● What you have to do
Determine how many lines in the material hold the string "color", then reply with that number only.

● Data for processing
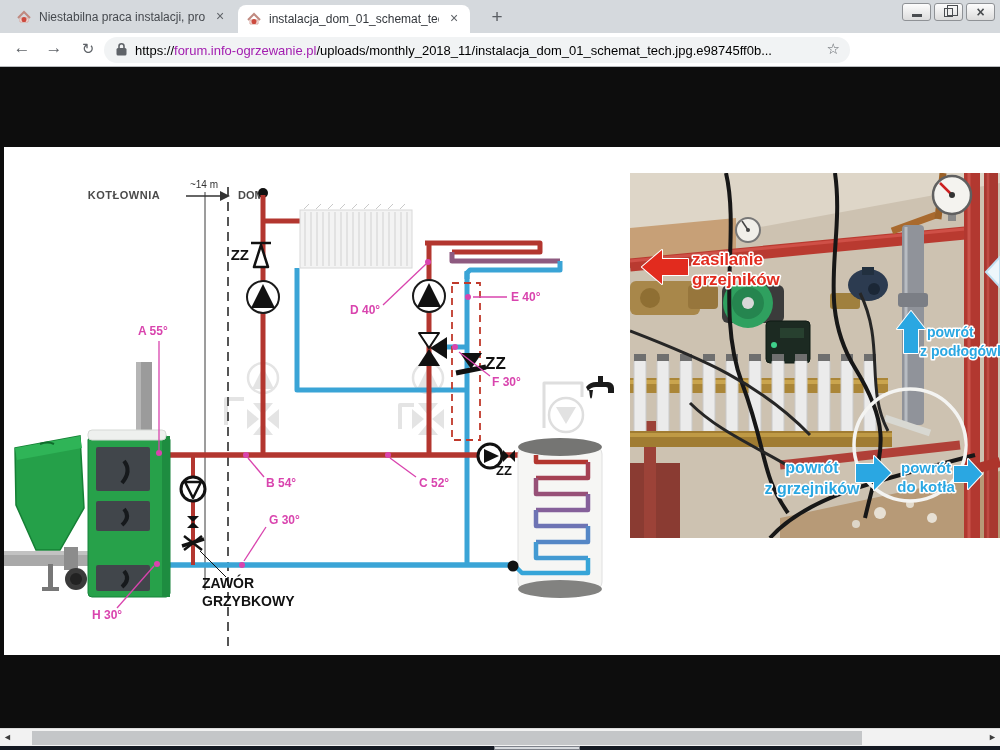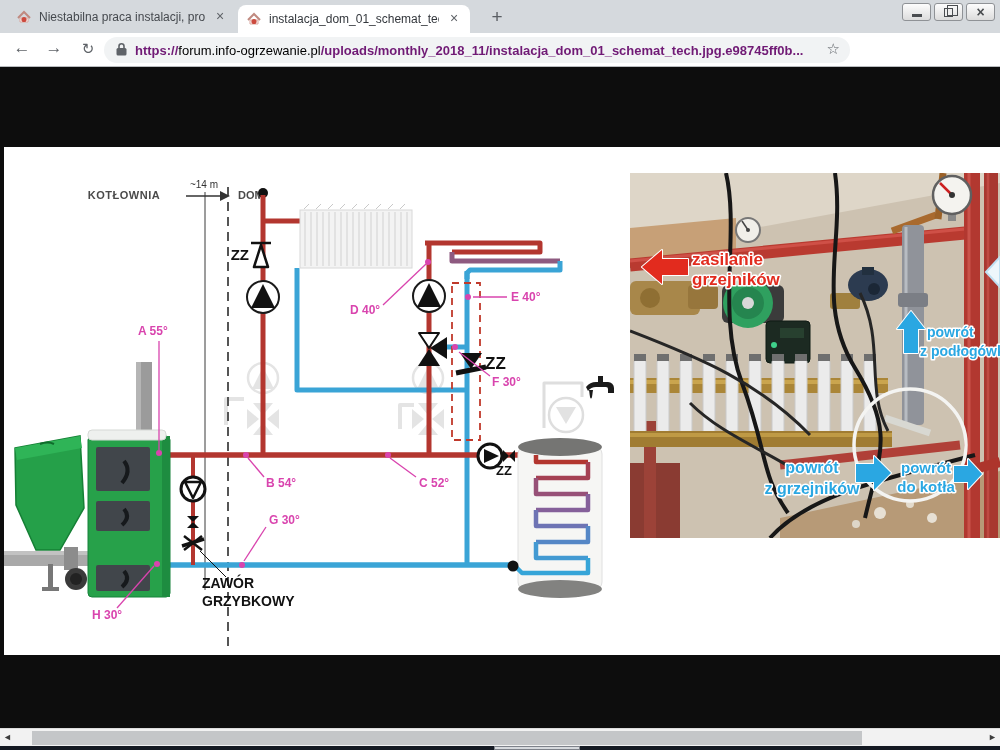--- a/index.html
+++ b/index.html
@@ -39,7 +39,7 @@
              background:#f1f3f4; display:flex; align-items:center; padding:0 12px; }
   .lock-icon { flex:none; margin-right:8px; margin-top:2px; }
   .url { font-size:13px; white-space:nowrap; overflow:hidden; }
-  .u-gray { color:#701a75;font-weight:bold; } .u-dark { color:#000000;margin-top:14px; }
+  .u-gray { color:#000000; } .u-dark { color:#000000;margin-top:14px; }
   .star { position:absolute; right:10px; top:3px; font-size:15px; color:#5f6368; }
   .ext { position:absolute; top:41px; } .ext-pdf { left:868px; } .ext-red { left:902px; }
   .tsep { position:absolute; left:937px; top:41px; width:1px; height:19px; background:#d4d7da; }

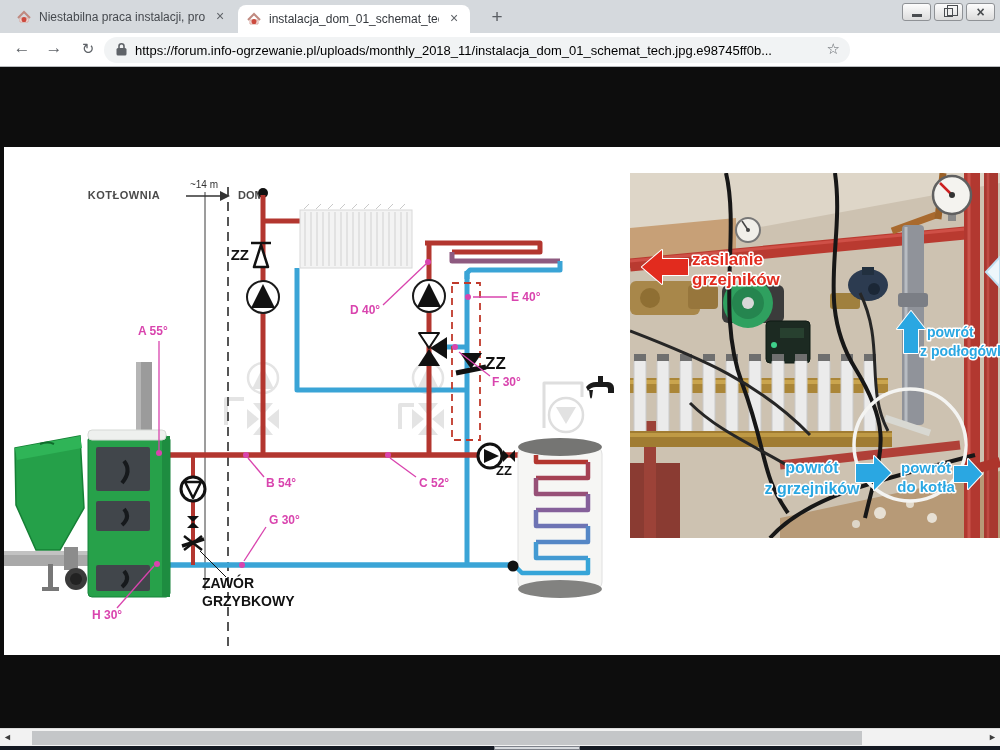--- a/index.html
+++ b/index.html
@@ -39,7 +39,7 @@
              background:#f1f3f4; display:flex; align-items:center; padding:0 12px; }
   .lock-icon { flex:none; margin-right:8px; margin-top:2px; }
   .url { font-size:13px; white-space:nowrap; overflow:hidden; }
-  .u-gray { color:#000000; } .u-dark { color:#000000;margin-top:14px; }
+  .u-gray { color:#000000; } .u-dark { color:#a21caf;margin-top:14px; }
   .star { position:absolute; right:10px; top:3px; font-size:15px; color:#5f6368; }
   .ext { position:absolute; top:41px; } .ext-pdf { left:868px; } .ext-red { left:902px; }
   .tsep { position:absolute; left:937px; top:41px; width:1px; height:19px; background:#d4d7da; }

● Output of the exercise
6